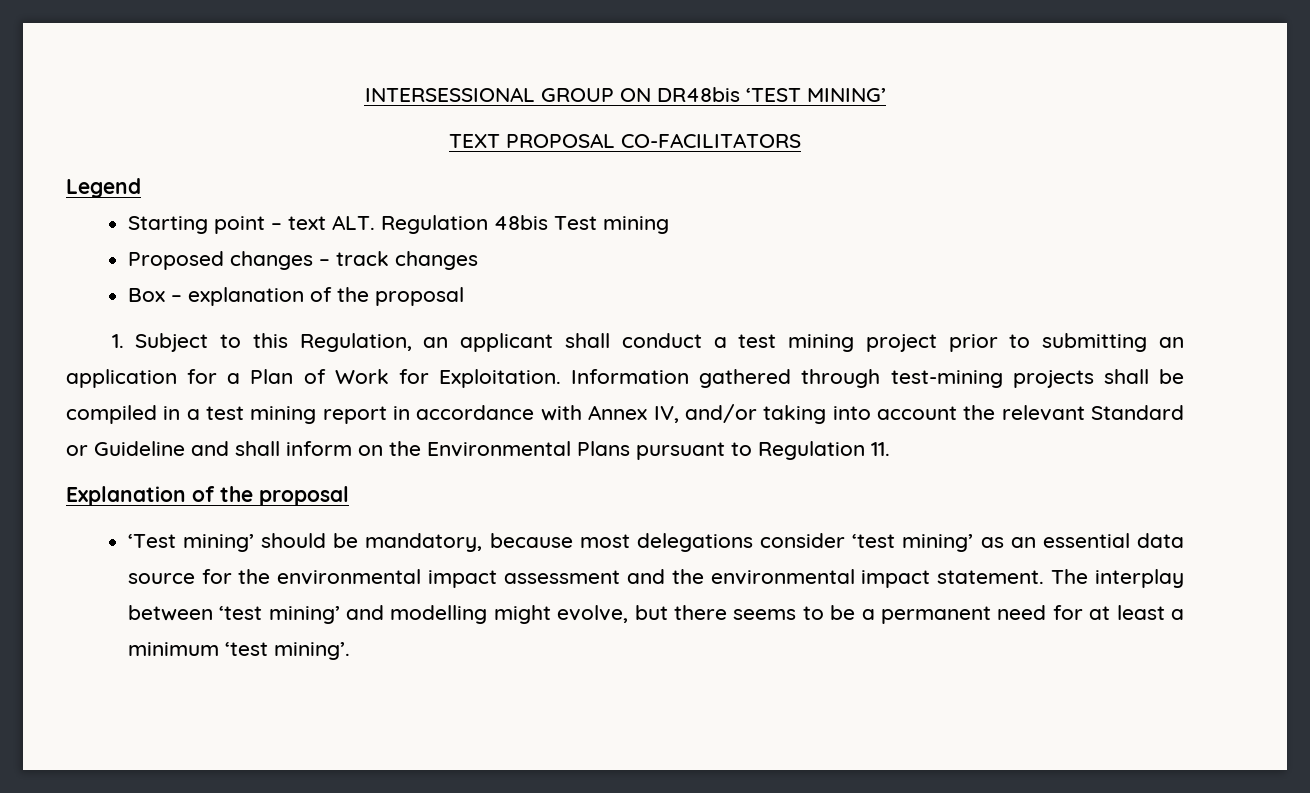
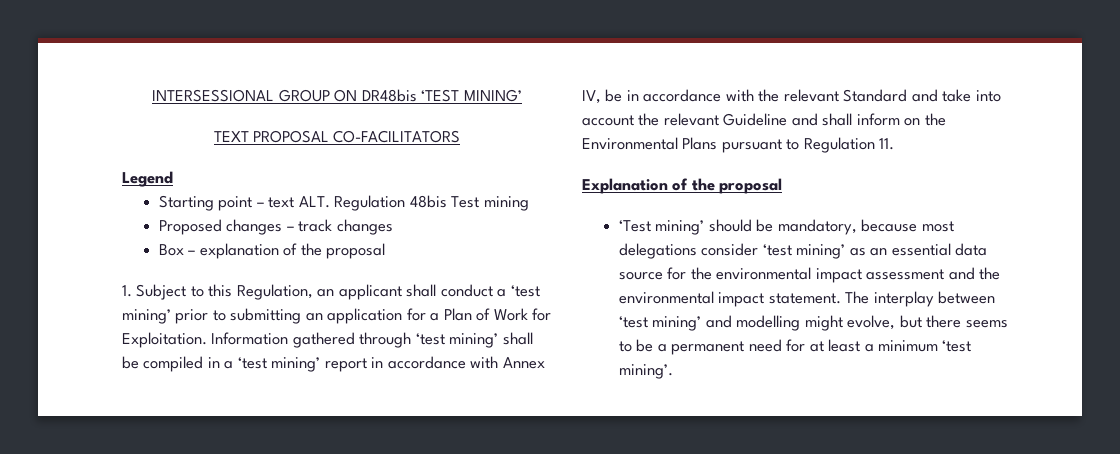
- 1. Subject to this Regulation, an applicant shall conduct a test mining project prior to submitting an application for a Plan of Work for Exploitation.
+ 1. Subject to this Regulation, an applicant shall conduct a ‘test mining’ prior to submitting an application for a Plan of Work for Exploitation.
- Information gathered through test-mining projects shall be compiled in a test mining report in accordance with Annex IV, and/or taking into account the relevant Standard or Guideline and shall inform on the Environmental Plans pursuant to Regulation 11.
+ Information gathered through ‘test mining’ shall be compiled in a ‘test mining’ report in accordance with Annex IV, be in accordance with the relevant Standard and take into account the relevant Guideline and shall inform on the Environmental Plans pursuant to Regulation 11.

* * *

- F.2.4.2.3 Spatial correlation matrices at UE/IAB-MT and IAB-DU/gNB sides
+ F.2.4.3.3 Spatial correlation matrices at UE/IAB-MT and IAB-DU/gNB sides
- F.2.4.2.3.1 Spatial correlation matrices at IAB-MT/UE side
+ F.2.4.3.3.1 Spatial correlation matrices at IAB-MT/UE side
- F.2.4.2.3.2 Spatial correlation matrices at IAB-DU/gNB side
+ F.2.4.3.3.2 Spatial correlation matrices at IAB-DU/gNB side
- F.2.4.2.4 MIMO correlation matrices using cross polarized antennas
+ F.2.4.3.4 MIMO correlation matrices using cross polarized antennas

==

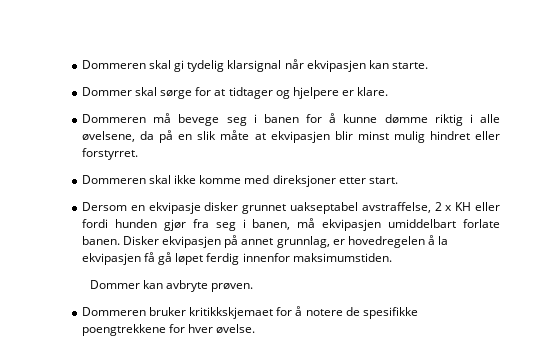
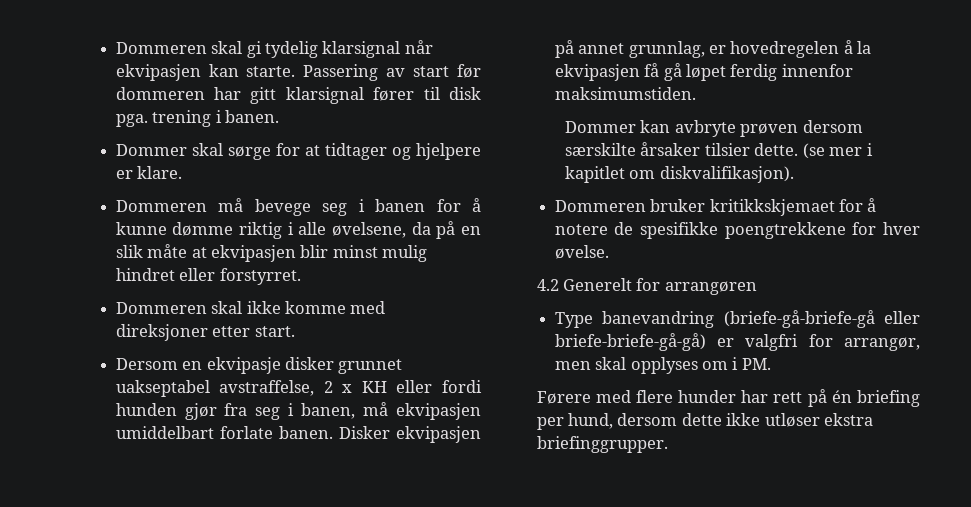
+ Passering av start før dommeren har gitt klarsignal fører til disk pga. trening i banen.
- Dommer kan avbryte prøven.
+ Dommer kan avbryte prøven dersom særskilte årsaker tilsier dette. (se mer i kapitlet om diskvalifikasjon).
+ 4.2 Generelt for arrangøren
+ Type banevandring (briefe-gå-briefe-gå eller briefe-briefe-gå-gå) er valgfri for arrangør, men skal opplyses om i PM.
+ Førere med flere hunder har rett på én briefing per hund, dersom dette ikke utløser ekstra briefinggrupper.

| Exercise prompt |
Nothing but a number belongs in the answer: the tally of lines in the data holding "using".

| Written answer |
2